De qui le gouvernement a-t-il peur: des fascistes ou de ceux qui résistent?
3 décembre 2013
Alors que les mouvements d'extrême droite multiplient les provocations en Belgique, la réponse des autorités pose question. Les forces de l'ordre semblent plus promptàes à réprimer les manifestations antifascistes qu'à encadrer les rassemblements d'extrême droite. Une situation dénoncée par de nombreuses organisations progressistes.
Comac constate avec inquiétude cette tendance. Quand des étudiants organisent une contre-manifestation pacifique face à un rassemblement d'extrême droite, ce sont eux qui risquent des amendes administratives ou des interpellations. Le message envoyé est troublant: résister au fascisme serait plus problématique que le fascisme lui-même.
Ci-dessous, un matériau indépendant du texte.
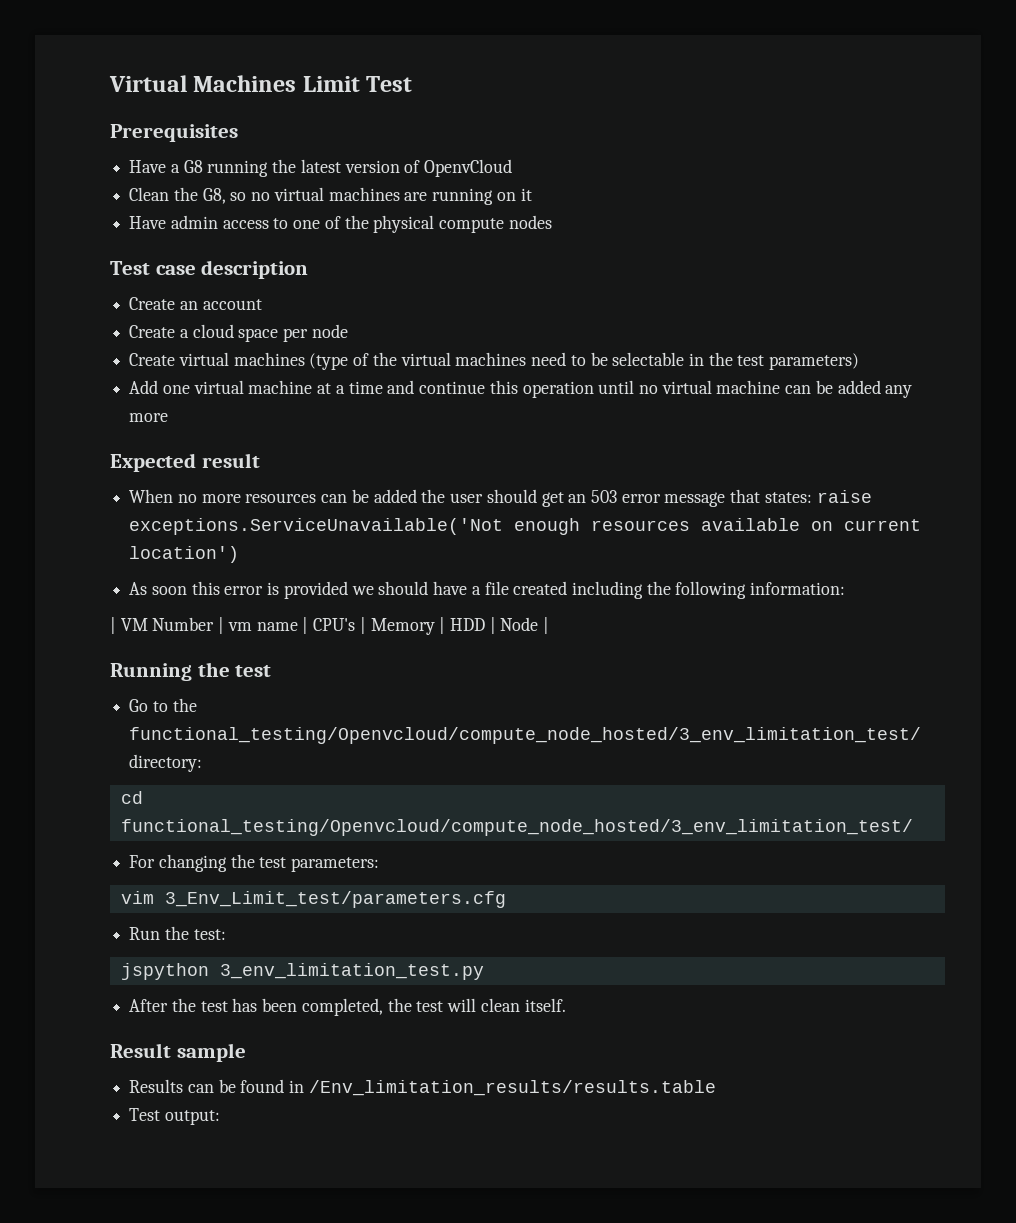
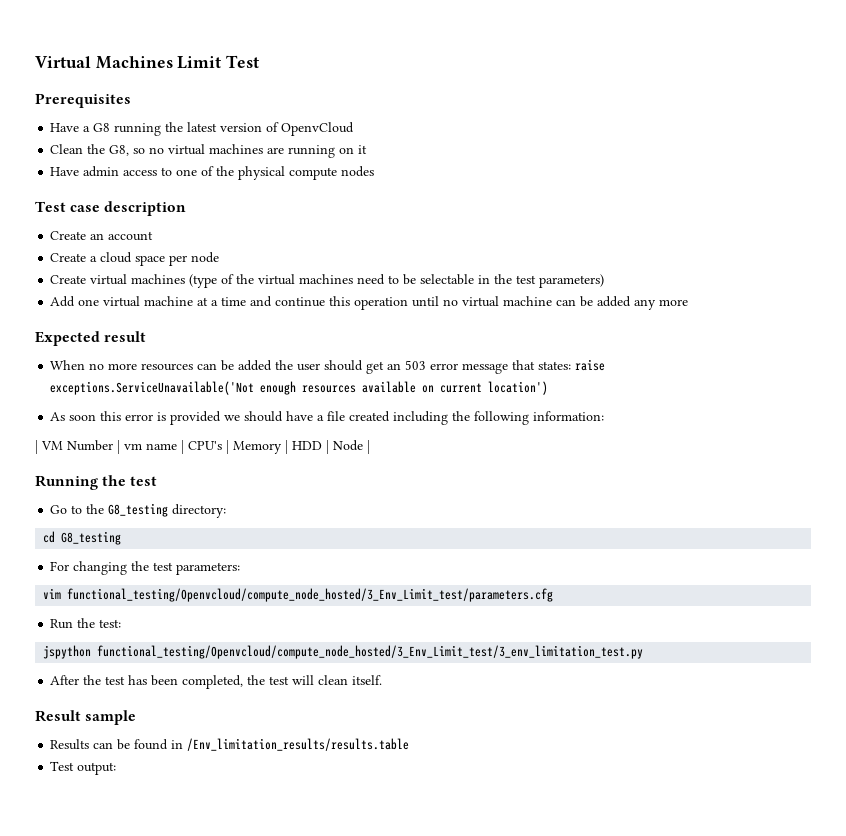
[129,727,922,744] functional_testing/Openvcloud/compute_node_hosted/3_env_limitation_test/ -> [108,503,169,517] G8_testing
[120,819,913,836] functional_testing/Openvcloud/compute_node_hosted/3_env_limitation_test/ -> [61,531,122,545] G8_testing
[164,891,506,908] 3_Env_Limit_test/parameters.cfg -> [67,588,554,602] functional_testing/Openvcloud/compute_node_hosted/3_Env_Limit_test/parameters.cfg
[219,963,484,980] 3_env_limitation_test.py -> [97,645,644,659] functional_testing/Openvcloud/compute_node_hosted/3_Env_Limit_test/3_env_limitation_test.py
Un deux poids, deux mesures
Les exemples ne manquent pas. Lors de plusieurs événements récents, les autorités ont déployé un dispositif policier conséquent pour protéger des rassemblements d'extrême droite tout en limitant l'espace de protestation des contre-manifestants. Cette asymétrie dans le traitement pose des questions fondamentales sur la défense de la démocratie.
Comac rappelle que l'antifascisme n'est pas une opinion extrémiste: c'est la défense des valeurs démocratiques. Quand des groupes prônent ouvertement la discrimination et la haine, il est du devoir de chaque citoyen de s'y opposer. Les étudiants ont un rôle particulièrement important à jouer dans cette résistance.
La mobilisation continue
Malgré les tentatives d'intimidation, le mouvement antifasciste étudiant reste déterminé. Comac continue d'organiser des actions de sensibilisation et des rassemblements contre l'extrême droite. La solidarité entre organisations progressistes est essentielle pour construire un front commun contre la montée des idées réactionnaires.
Le gouvernement devrait concentrer ses efforts sur la lutte contre les discours de haine et les mouvements qui menacent la cohésion sociale, plutôt que sur la répression de ceux qui défendent les valeurs démocratiques. Les coupes dans les allocations montrent que cette logique antisociale frappe sur plusieurs fronts.